Tres días después, fue titular en El Sadar contra Osasuna, el último equipo de su entrenador, Diego Martínez. El carrusel de bajas –San Emeterio y Montoro, con Aguirre tocado– inclinaron al técnico por este joven de 23 años a pesar de que el flamante fichaje viajó hasta Pamplona. El preparador gallego quiso tener un gesto de confianza hacia un jugador que siempre ha mostrado buenas maneras en las sesiones de trabajo, pero al que le falta el hervor que da la competición. La desgracia se cebó con él. En el gesto del despeje errado que acabó convertido en el gol navarro, su sóleo izquierdo se rasgó. Salió cojeando y tiene para algo más de un mes de baja.

José Antonio es el emblema de una política de captación que se gestó en paralelo a la temporada del descenso a Segunda. Pedro Morilla, por entonces secretario técnico, y David Peláez, del departamento de 'scouting', peinaron partidos de Segunda B a la caza de talentos que pudieran enrolarse en el filial, una vez que la dirección –por entonces con el histriónico Tony Adams al frente– había optado por romper con el 'plan Pozzo' y empezar a sacar a los futbolistas del fondo de inversión.
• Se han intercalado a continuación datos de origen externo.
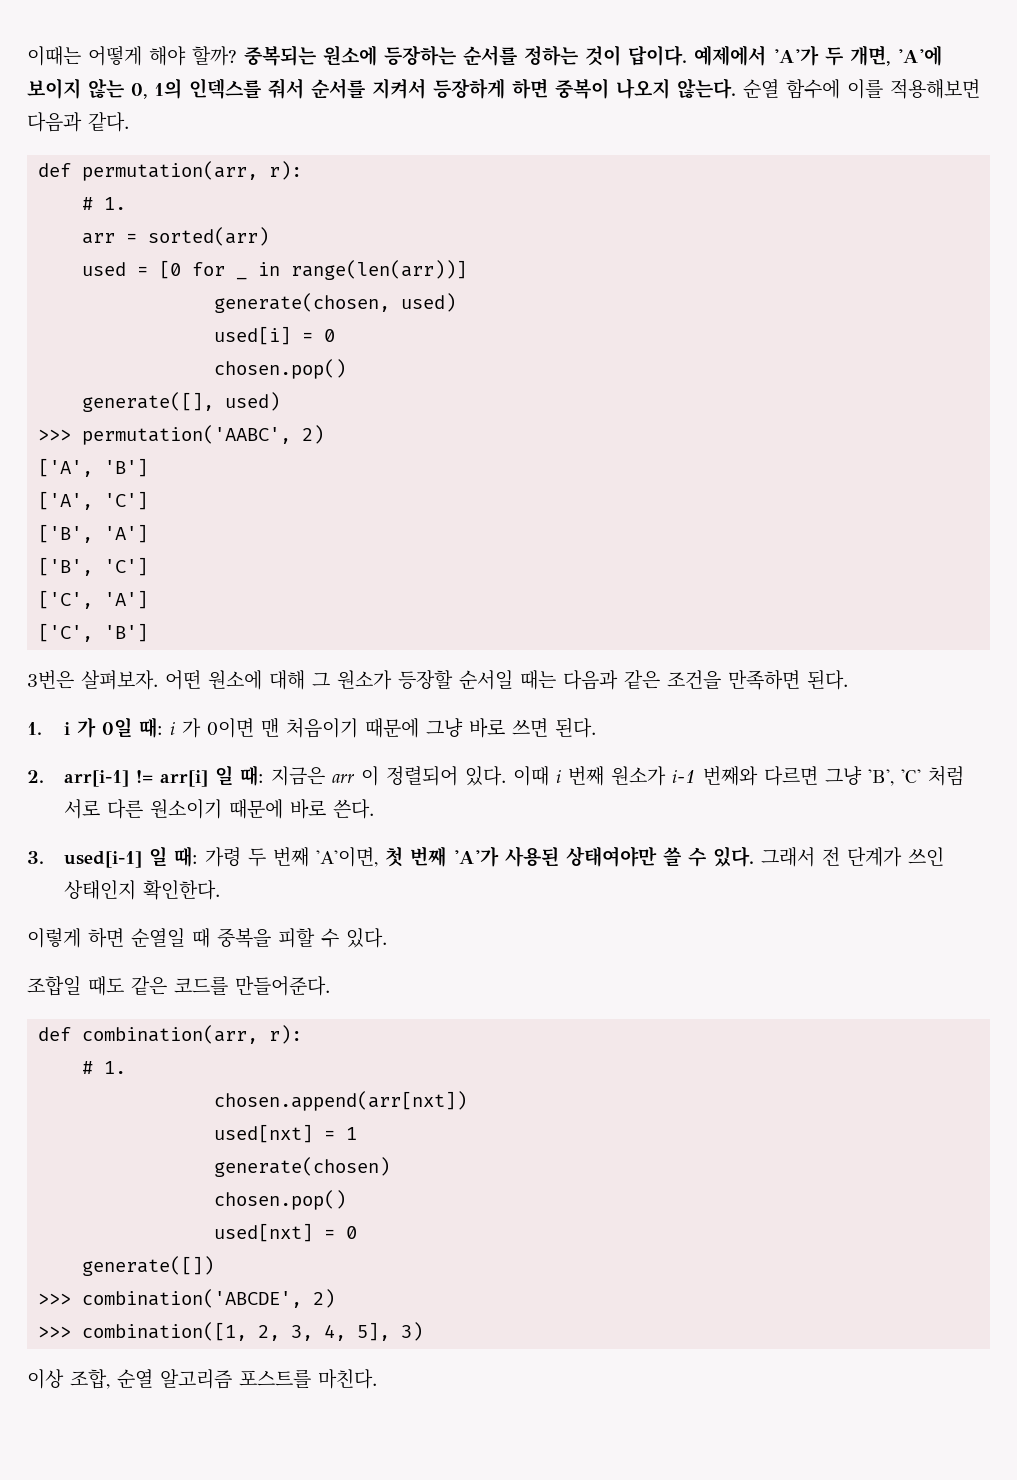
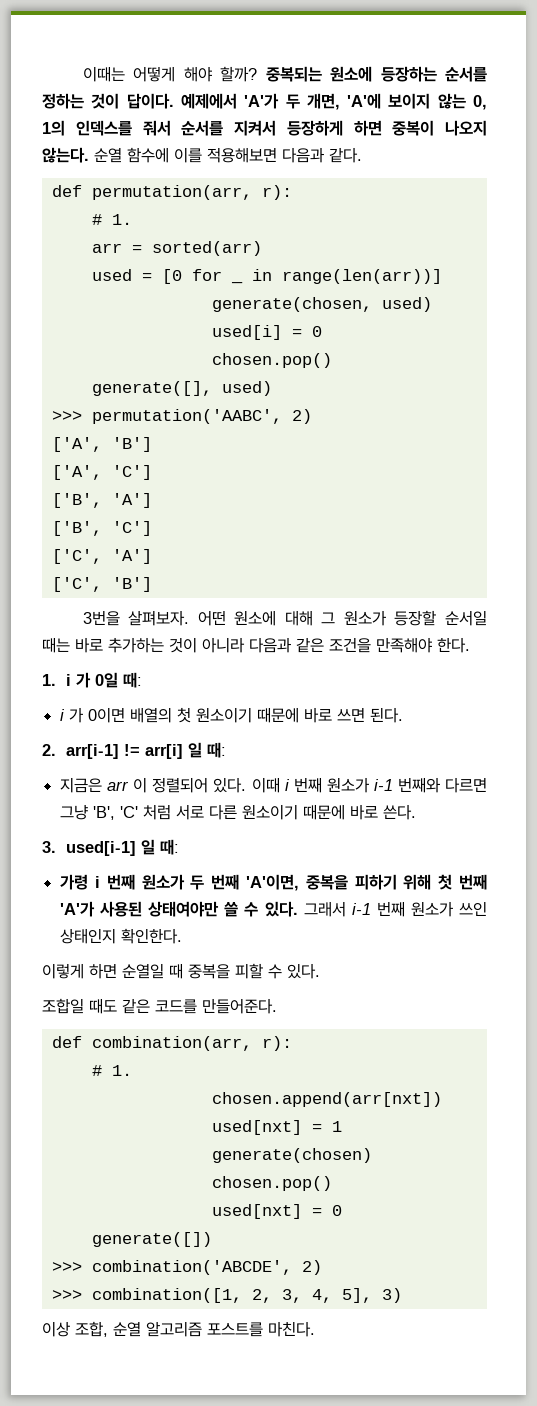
[27,670,74,689] 3번은 -> [82,611,120,626] 3번을
(556, 680) none -> [75,637,245,653] 바로 추가하는 것이 아니라
[728,670,848,690] 만족하면 된다. -> [376,637,470,653] 만족해야 한다.
(164, 727) none -> (142, 680) //
[261,717,464,738] 맨 처음이기 때문에 그냥 -> [130,707,300,723] 배열의 첫 원소이기 때문에
(265, 775) none -> (226, 750) //
[205,847,379,867] 가령 두 번째 'A'이면, -> [60,874,432,891] // 가령 i 번째 원소가 두 번째 'A'이면, 중복을 피하기 위해
[822,847,903,867] 전 단계가 -> [351,901,453,917] i-1 번째 원소가

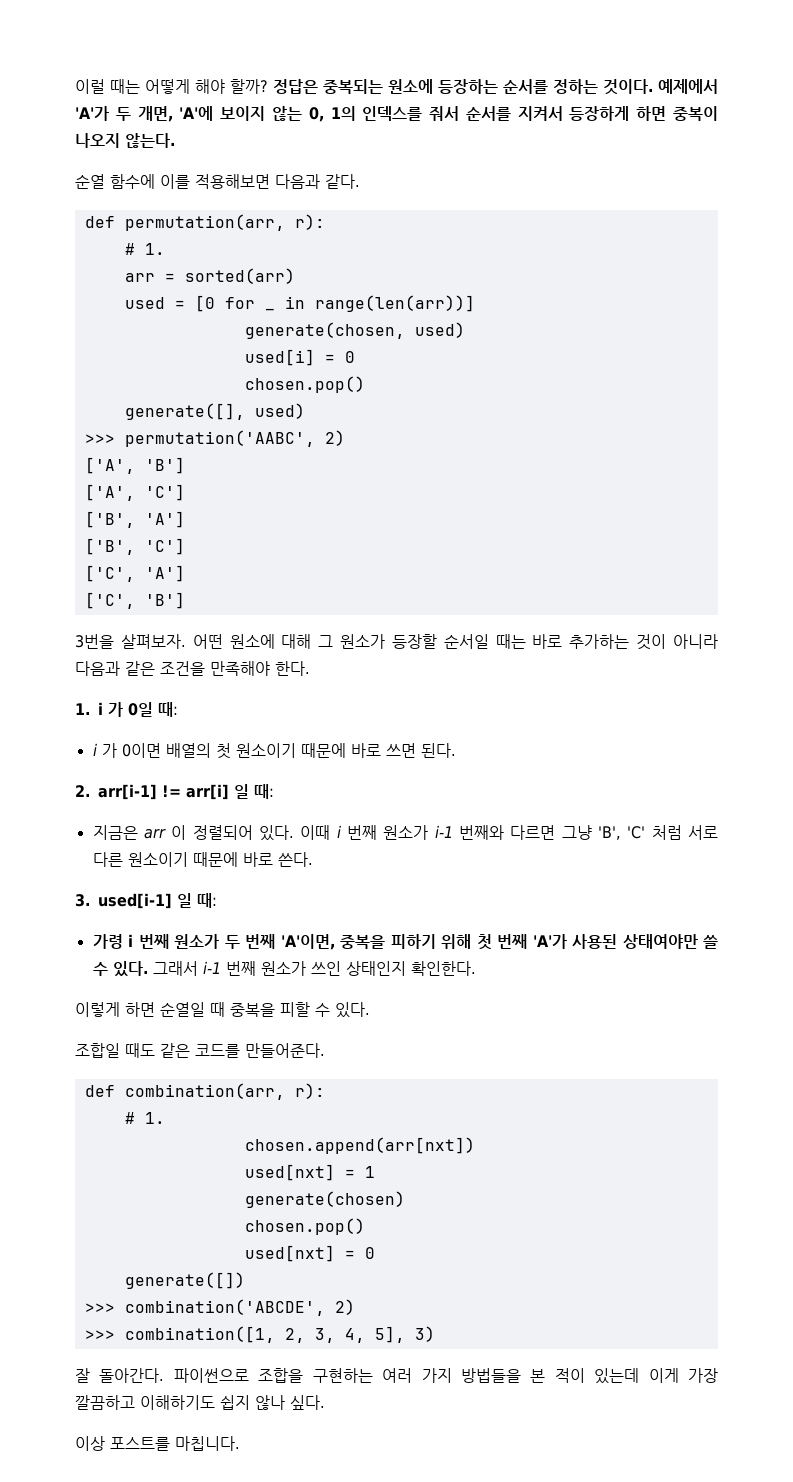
[82,66,125,82] 이때는 -> [75,79,140,94] 이럴 때는
(258, 74) none -> [273,79,318,94] 정답은
[91,93,174,109] 것이 답이다. -> [603,79,653,95] 것이다.
(89, 155) none -> (175, 141) //
[42,1321,315,1337] 이상 조합, 순열 알고리즘 포스트를 마친다. -> [75,1368,718,1384] [75,1395,325,1410] [75,1436,240,1451] 잘 돌아간다. 파이썬으로 조합을 구현하는 여러 가지 방법들을 본 적이 있는데 이게 가장 깔끔하고 이해하기도 쉽지 않나 싶다. // 이상 포스트를 마칩니다.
Morilla y Peláez seleccionaron a chicos que, en su mayoría, habían pasado por algunas canteras, sin terminar de desarrollar su potencial. No serían en pureza de la casa, pero sí tendrían un paso por el actual Recreativo para curtirse. Hoy el primer equipo se completa con algunos de ellos: Aarón Escandell, Adri Castellano, José Antonio y el cedido Pablo Vázquez, al igual que Juancho, que alterna entre un nivel y otro.

Son parte de una filosofía cuyo objetivo es que el Granada tenga una cuota fija de futbolistas formados en su base, cuya derivada actual profundiza en edades aún más tempranas. De este nuevo plan habrá pronto noticias con los 'mayores', porque la joya de la corona de este proyecto es el juvenil de División de Honor, pugnando por estar en la Copa del Rey y con un par de internacionales por España: Isma Ruiz, con la sub 18, y Antonio Aranda, con la sub 19. La cúpula se esmera por atarles en corto y mejorar sus emolumentos para que no vuelen hacia otras entidades con la facilidad de antaño.

Desde Lucena no hay un cachorro granadino en la plantilla. El hoy delegado del club fue un superviviente aislado de una época en la que se pasó de la miseria a una apuesta onerosa por los ascensos. Se dedicó poco dinero a la mejora de las categorías inferiores más allá del filial, que fue la plataforma básica para los exóticos futbolistas de medio mundo que recalaron. Esto ha cambiado, aunque ahora falta lo más importante. No es inversión, que también, sino paciencia y oportunidades para que crezcan y algunos exploten, no machacarlos por un error por grave que parezca. Ascender es importante, pero generar este valor, más aun.